In a move that is likely going to sever off a large portion of its content (and we're certain has nothing to do with the Chinese government), TikTok is now banning financial services, pyramid schemes and cryptocurrencies from its platform. 

So much for the number one source where most "investors" get their financial advice nowadays…

The move comes after "users were warned against taking financial advice from TikTok videos over concerns it could be misleading, particularly for younger savers," according to Yahoo! News

Financial services and products were added to TikTok's "globally prohibited industries" list, alongside "lending and management of money assets, loans and credit cards, buy now pay later services, trading platforms, cryptocurrency, foreign exchange, debit and pre-payment cards, forex trading and pyramid schemes," the report says.

Anthony Morrow, co-founder of financial advice service OpenMoney said: “…the real proof of TikTok’s commitment to cleaning up its act will be in how it enforces the policy to ensure that banned content is identified and removed quickly.”

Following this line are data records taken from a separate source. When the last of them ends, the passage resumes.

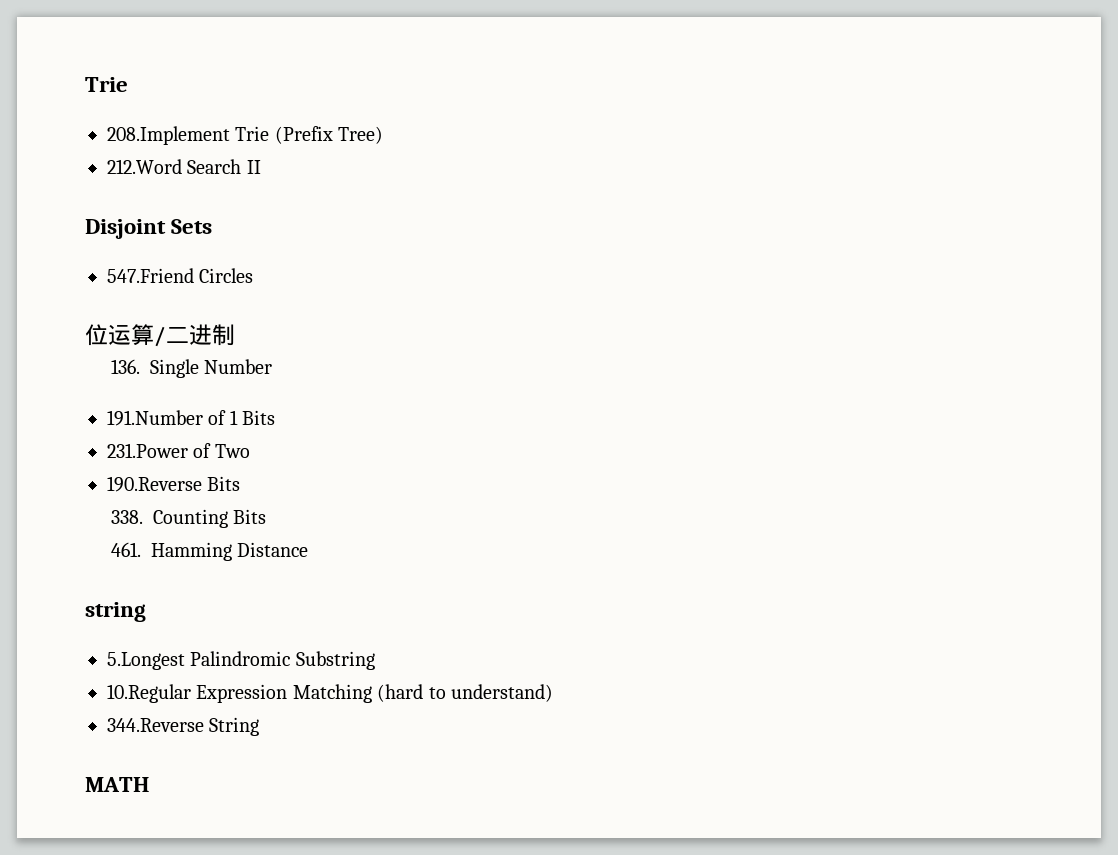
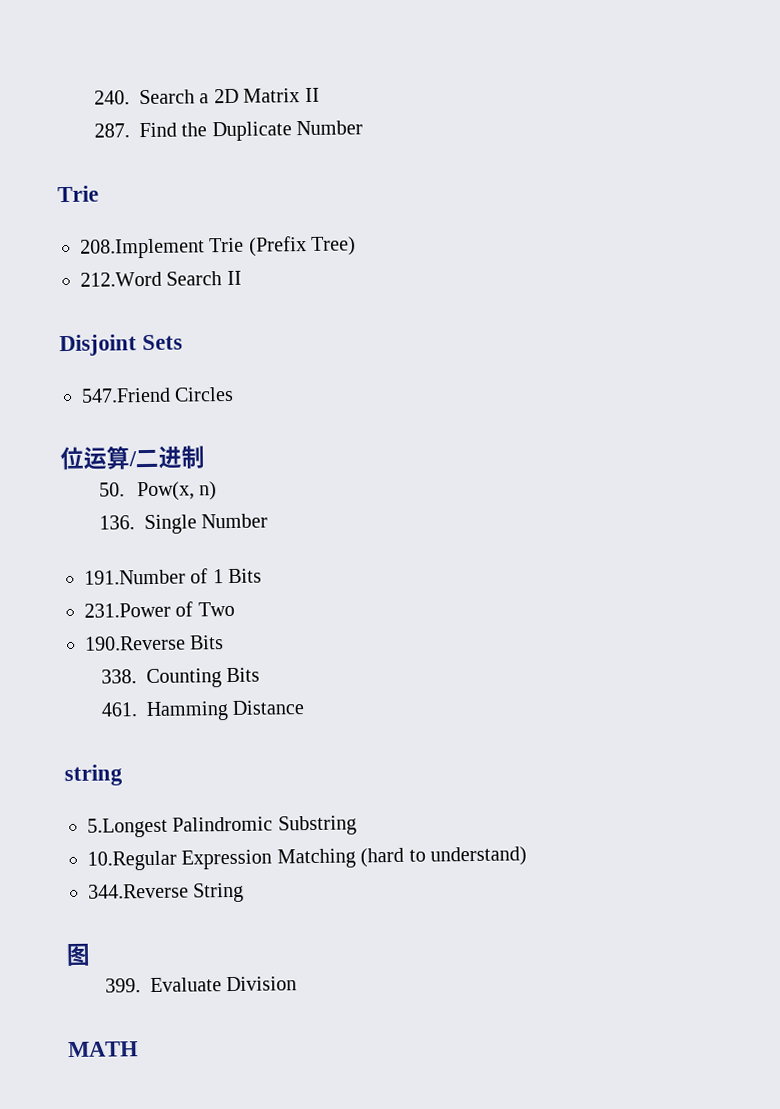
+ 240. Search a 2D Matrix II
+ 287. Find the Duplicate Number
+ 50. Pow(x, n)
+ 图
+ 399. Evaluate Division

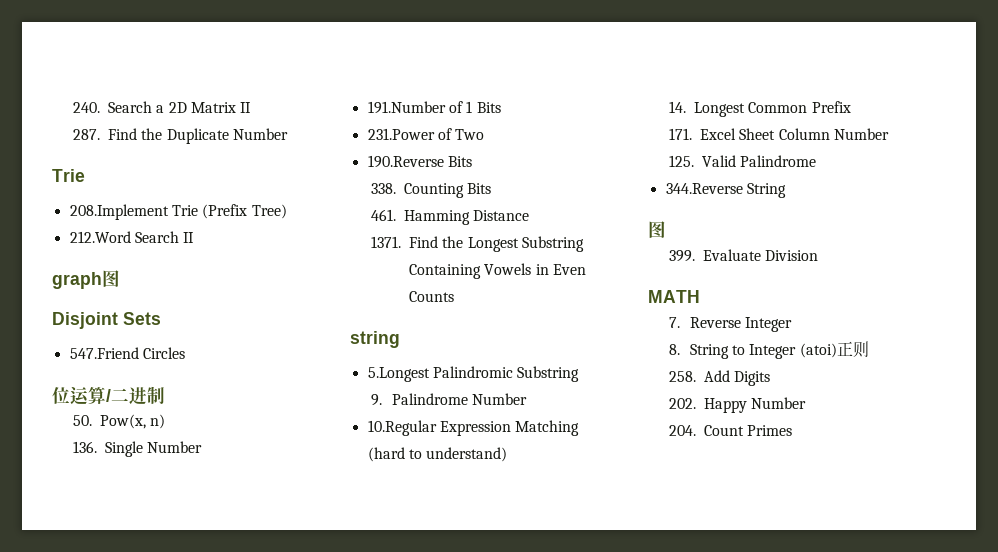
+ graph图
+ 1371. Find the Longest Substring Containing Vowels in Even Counts
+ 9. Palindrome Number
+ 14. Longest Common Prefix
+ 171. Excel Sheet Column Number
+ 125. Valid Palindrome
+ 7. Reverse Integer
+ 8. String to Integer (atoi)正则
+ 258. Add Digits
+ 202. Happy Number
+ 204. Count Primes

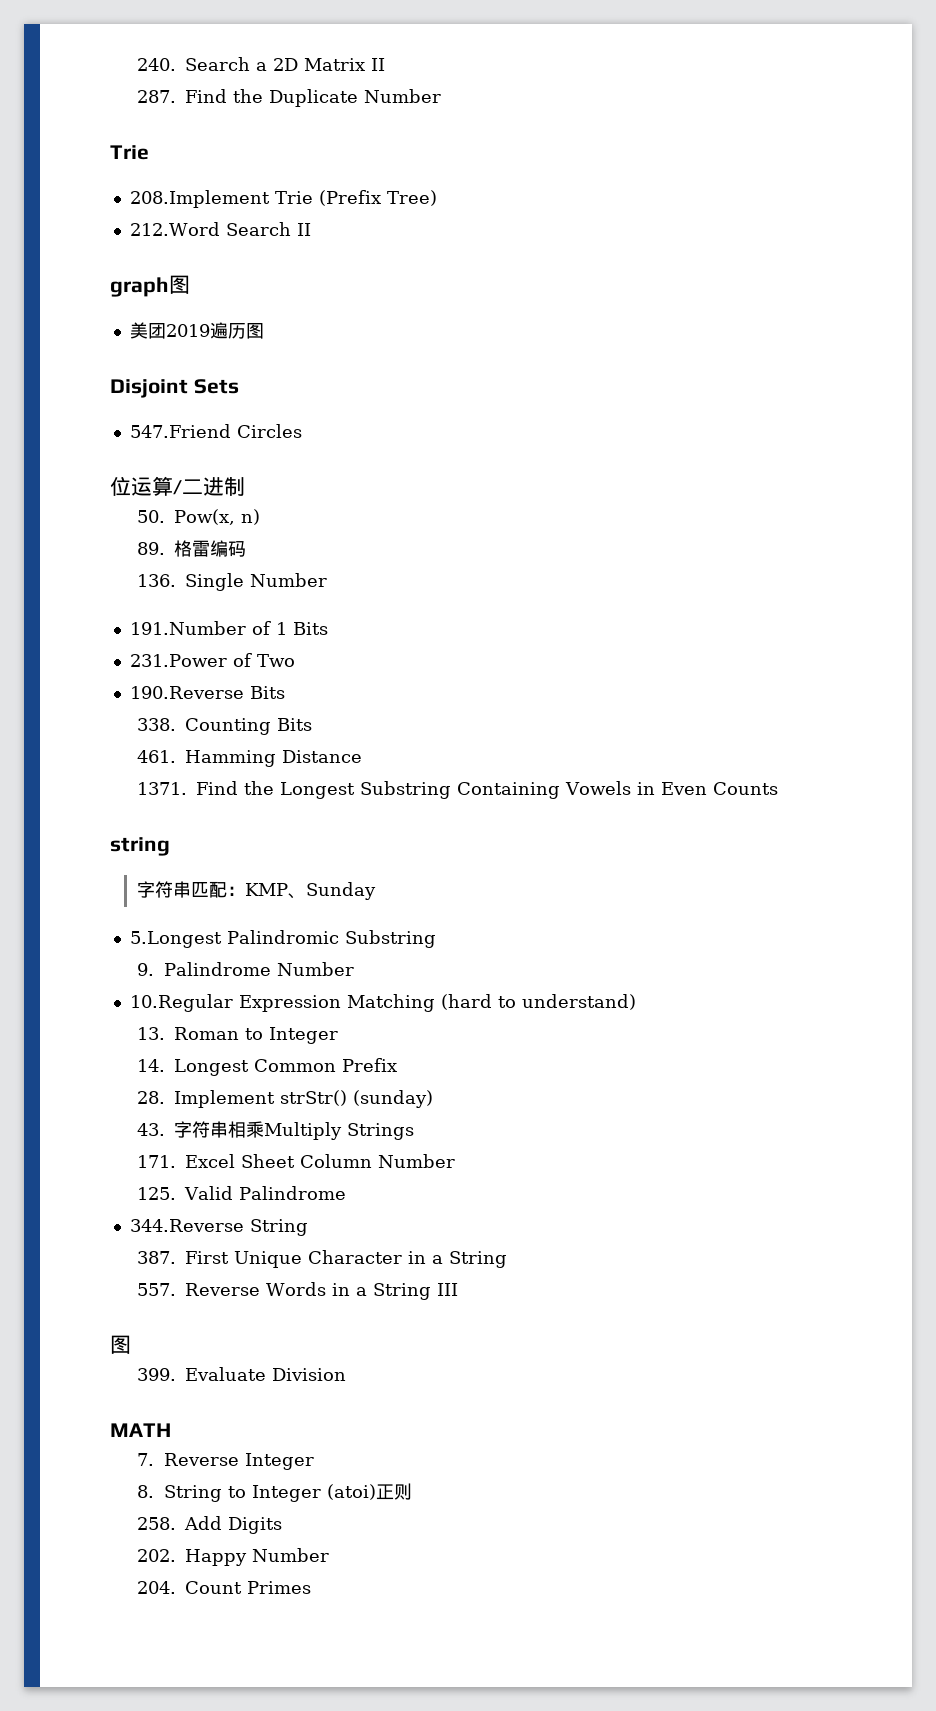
+ 美团2019遍历图
+ 89.格雷编码
+ 字符串匹配：KMP、Sunday
+ 13. Roman to Integer
  14. Longest Common Prefix
+ 28. Implement strStr() (sunday)
+ 43.字符串相乘Multiply Strings
+ 387. First Unique Character in a String
+ 557. Reverse Words in a String III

“We know that social media influencers are fuelling demand for day trading and unregulated investments like cryptocurrencies by talking up the potential returns without explaining the enormous risks involved,” he continued.

And the move is meaningful for TikTok in terms of content views: posts labeled #bitcoin have received 4.4 billion views and those labeled #cryptocurrency have received 1.5 billion views. The report says that the #investment hashtag has received 790 million views, and the hashtag #stockstobuy has received 447 million.

Morrow commented that people should get advice from someone “who’s properly qualified to talk about the options," Yahoo reported.

In an obvious nod to apps like Robinhood and TikTok, the UK's Financial Conduct Authority noted earlier this year that young people were "getting involved in higher risk investments, potentially prompted by the accessibility offered by new investment apps".

The authority concluded that "there is evidence that these higher risk products may not always be suitable for these consumers’ needs as nearly two thirds (59%) claim that a significant investment loss would have a fundamental impact on their current or future lifestyle."